There are some patchsets out that try to achieve something similar, but for the ovs-hybrid plug only. For others it's much more complicated, as the agent will only report the device up after it occured on the target (after migration already started) https://review.openstack.org/246898
#4 Prohibit agent start with invalid mapping
--------------------------------------------
Do not allow different mappings at all.
How to trigger the validtion?
* Have an RPC call from the Agent to the Neutron plugin at agent start.
--> Less resource consumption, but extra rpc call
* Use the regular agent status reports.
--> Checking on every status report consumes a lot of resources (db query and potential mech_driver calls)
What to compare?
* Have a master interface mappings config option configured on the plugin/mech_driver. All agent mappings must match that mapping
--> If the server changes the master mapping, there's no way to notify the agents (or it must get implemented)
--> Config option duplication
* Query the master mapping from the server and compare at agent side, ord ignore local mapping at all if one has been configured.
* Compare against existing mappings in database.

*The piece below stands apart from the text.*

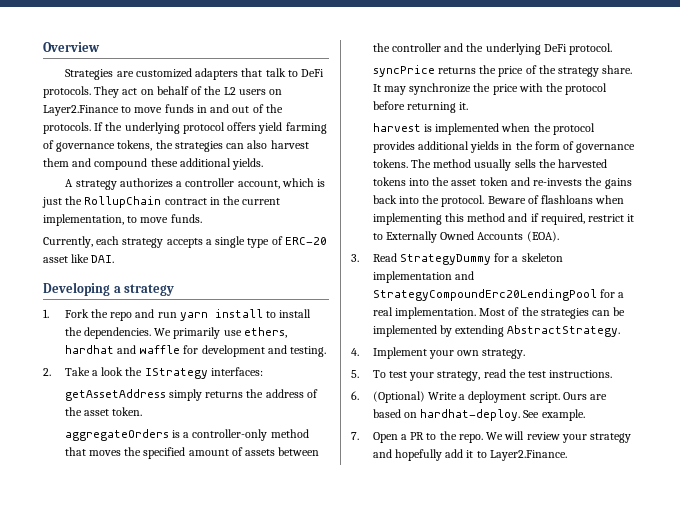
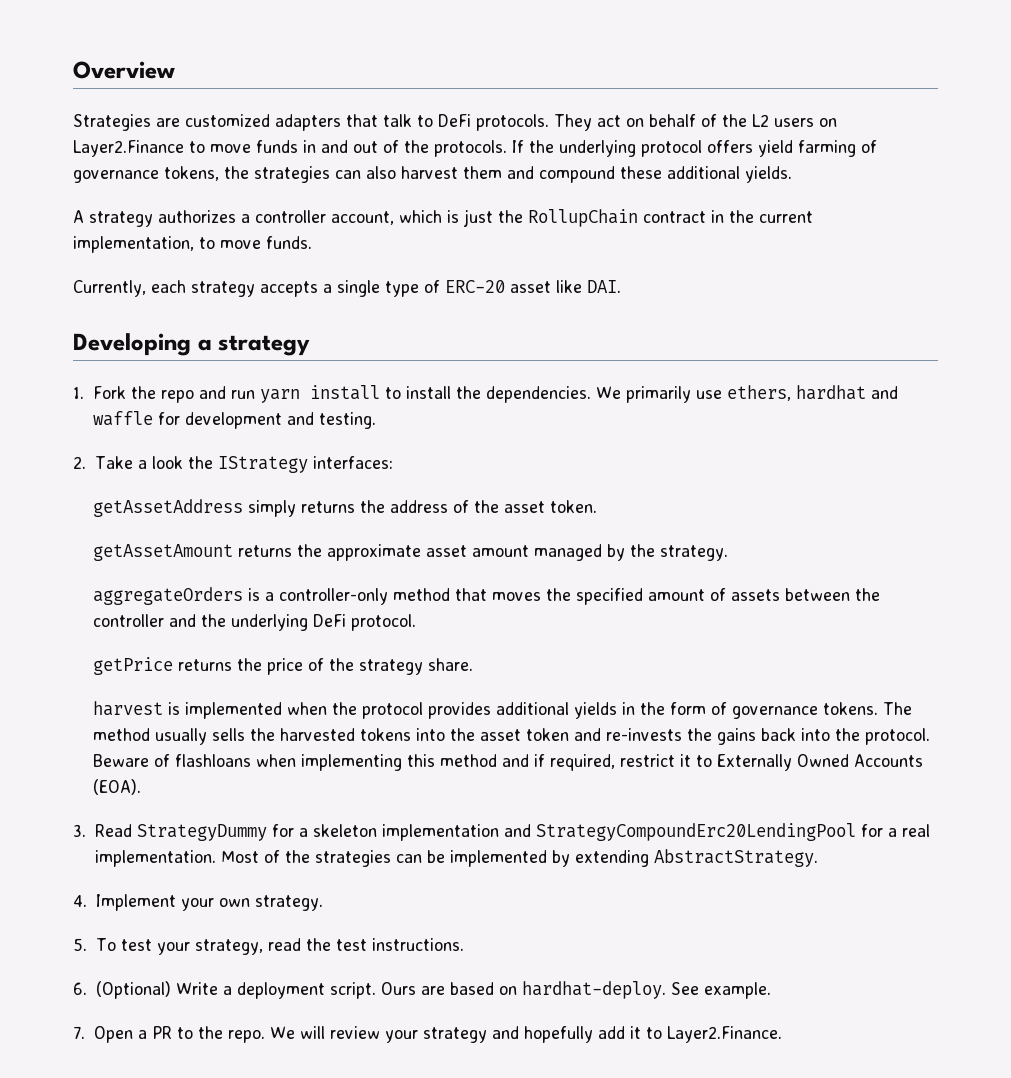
+ getAssetAmount returns the approximate asset amount managed by the strategy.
- syncPrice returns the price of the strategy share. It may synchronize the price with the protocol before returning it.
+ getPrice returns the price of the strategy share.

The first agent that sends his mapping via status reports defines the valid mapping.
--> We need explicit table locking (locking rows is not sufficient) to avoid races, especially for the cases where the first agents get added.

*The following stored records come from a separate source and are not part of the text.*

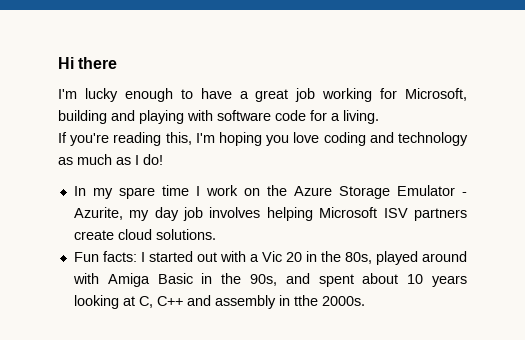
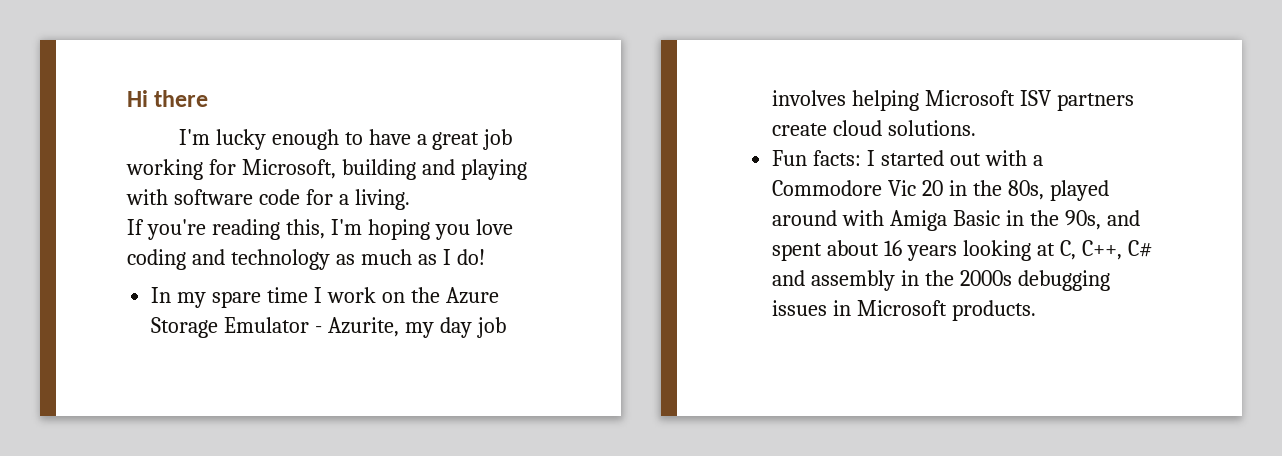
- Fun facts: I started out with a Vic 20 in the 80s, played around with Amiga Basic in the 90s, and spent about 10 years looking at C, C++ and assembly in tthe 2000s.
+ Fun facts: I started out with a Commodore Vic 20 in the 80s, played around with Amiga Basic in the 90s, and spent about 16 years looking at C, C++, C# and assembly in the 2000s debugging issues in Microsoft products.

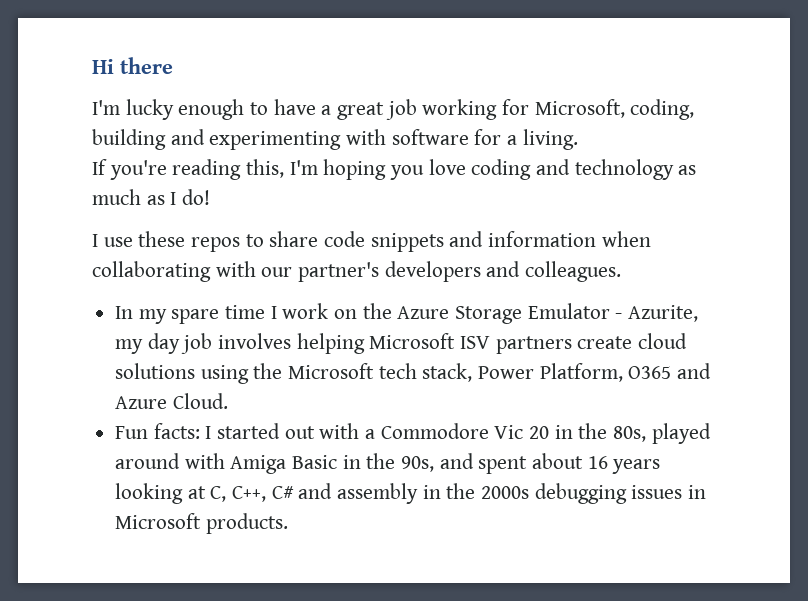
- I'm lucky enough to have a great job working for Microsoft, building and playing with software code for a living.
+ I'm lucky enough to have a great job working for Microsoft, coding, building and experimenting with software for a living.
+ I use these repos to share code snippets and information when collaborating with our partner's developers and colleagues.
- In my spare time I work on the Azure Storage Emulator - Azurite, my day job involves helping Microsoft ISV partners create cloud solutions.
+ In my spare time I work on the Azure Storage Emulator - Azurite, my day job involves helping Microsoft ISV partners create cloud solutions using the Microsoft tech stack, Power Platform, O365 and Azure Cloud.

Where to do the validation/gather data for validation?
* In the mech driver
--> Most natural way, but requires a new mech_driver interface
--> Also a new plugin interface is required
* In the rpc callbacks class
--> As the validation depends on the mech_driver, we would have mech_driver specific code there. But we would get around new interfaces
* In the agent
Proposal:
* Agent has a new config option "safe_migration_mode" = True|False (Default False, to stay backward compatible)

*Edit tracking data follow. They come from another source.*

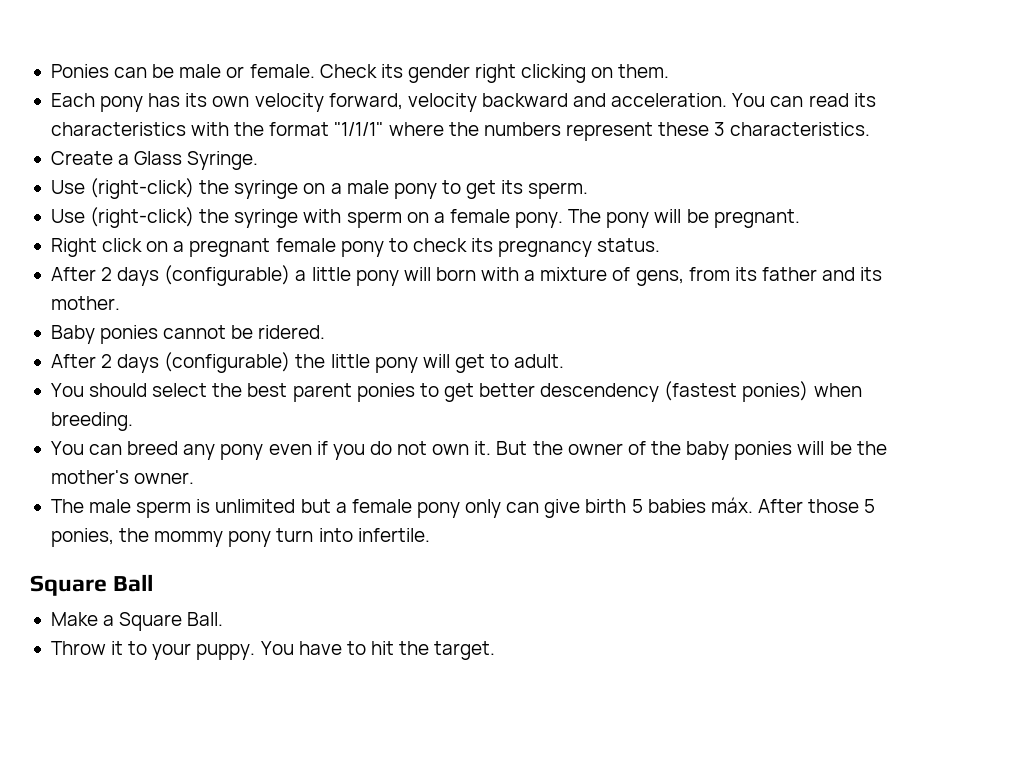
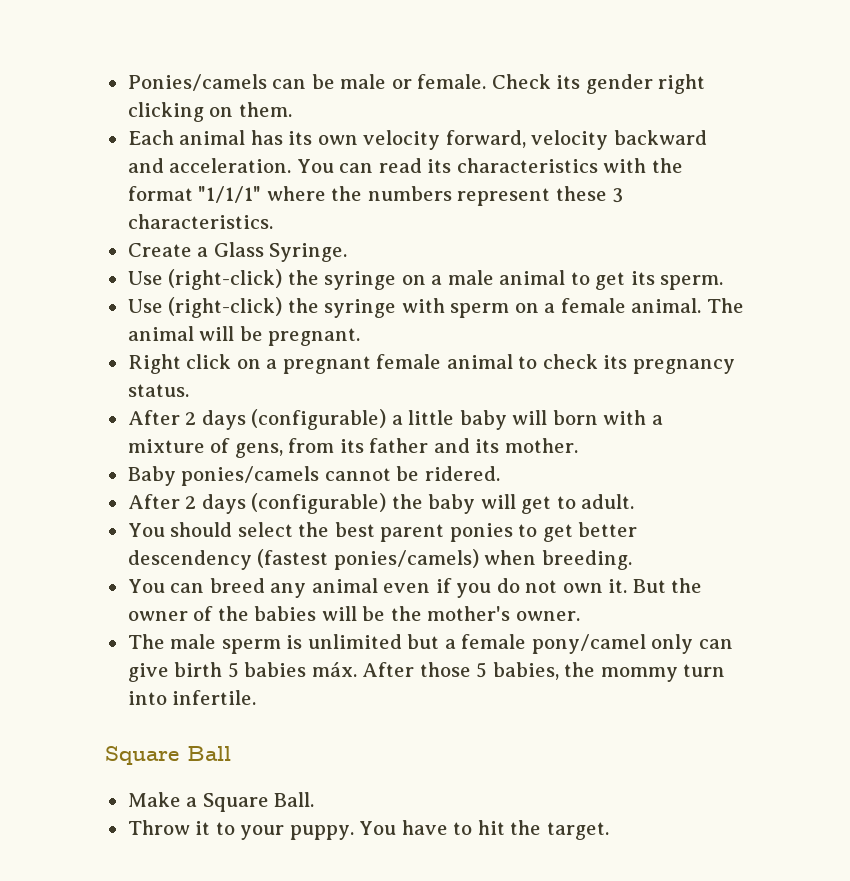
- Ponies can be male or female.
+ Ponies/camels can be male or female.
- Each pony has its own velocity forward, velocity backward and acceleration.
+ Each animal has its own velocity forward, velocity backward and acceleration.
- Use (right-click) the syringe on a male pony to get its sperm.
+ Use (right-click) the syringe on a male animal to get its sperm.
- Use (right-click) the syringe with sperm on a female pony. The pony will be pregnant.
+ Use (right-click) the syringe with sperm on a female animal. The animal will be pregnant.
- Right click on a pregnant female pony to check its pregnancy status.
+ Right click on a pregnant female animal to check its pregnancy status.
- After 2 days (configurable) a little pony will born with a mixture of gens, from its father and its mother.
+ After 2 days (configurable) a little baby will born with a mixture of gens, from its father and its mother.
- Baby ponies cannot be ridered.
+ Baby ponies/camels cannot be ridered.
- After 2 days (configurable) the little pony will get to adult.
+ After 2 days (configurable) the baby will get to adult.
- You should select the best parent ponies to get better descendency (fastest ponies) when breeding.
+ You should select the best parent ponies to get better descendency (fastest ponies/camels) when breeding.
- You can breed any pony even if you do not own it.
+ You can breed any animal even if you do not own it.
- But the owner of the baby ponies will be the mother's owner.
+ But the owner of the babies will be the mother's owner.
- The male sperm is unlimited but a female pony only can give birth 5 babies máx.
+ The male sperm is unlimited but a female pony/camel only can give birth 5 babies máx.
- After those 5 ponies, the mommy pony turn into infertile.
+ After those 5 babies, the mommy turn into infertile.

* If it is set, the servers master mapping is queried by the agent on agent start via RPC.
* If it does not map the local mapping, the agents terminates
* The RPC call will be made to the plugin, which then triggers all mechanism drivers. Those have a generic method like 'get_plugin_configuration()' or similar
* If this method is not present, the code will just continue (to not break other drivers)
* The plugins returns a dict mech_driver:configuration to the agent. If the mech_driver did not provide any configuration (as not required or method not implemented), it will not be part of the return dict.
* If the master mapping on the server got changed, bug agents haven't been restarted, the local mapping will not be validated against the new master mapping again (which would required agent restart)
References
==========
[1] curl -g -i -X GET http://192.168.122.30:9696/v2.0/ports/b780af01-a3c6-4279-a355-fa3289bc1ec3.json
{"port": {"status": "ACTIVE", "binding:host_id": "", "description": "", "allowed_address_pairs": [], "extra_dhcp_opts": [], "updated_at": "2016-04-08T08:59:08", "device_owner": "network:router_interface_distributed", "port_security_enabled": false, "binding:profile": {}, "fixed_ips": [{"subnet_id": "7c57f270-46a9-4cde-a2a7-82e66da1d084", "ip_address": "10.0.0.1"}], "id": "b780af01-a3c6-4279-a355-fa3289bc1ec3", "security_groups": [], "device_id": "48120dd2-2523-4b11-9f67-8ea944d11012", "name": "", "admin_state_up": true, "network_id": "2be9f80a-e3ac-42e6-9249-5ccca241ad85", "dns_name": null, "binding:vif_details": {}, "binding:vnic_type": "normal", "binding:vif_type": "distributed", "tenant_id": "1c9d0fc21afc40a2959d3d3d4acca528", "mac_address": "fa:16:3e:a7:d8:80", "created_at": "2016-04-07T15:05:57"}}
[2] https://review.openstack.org/342872
Adding Incomplete till more details.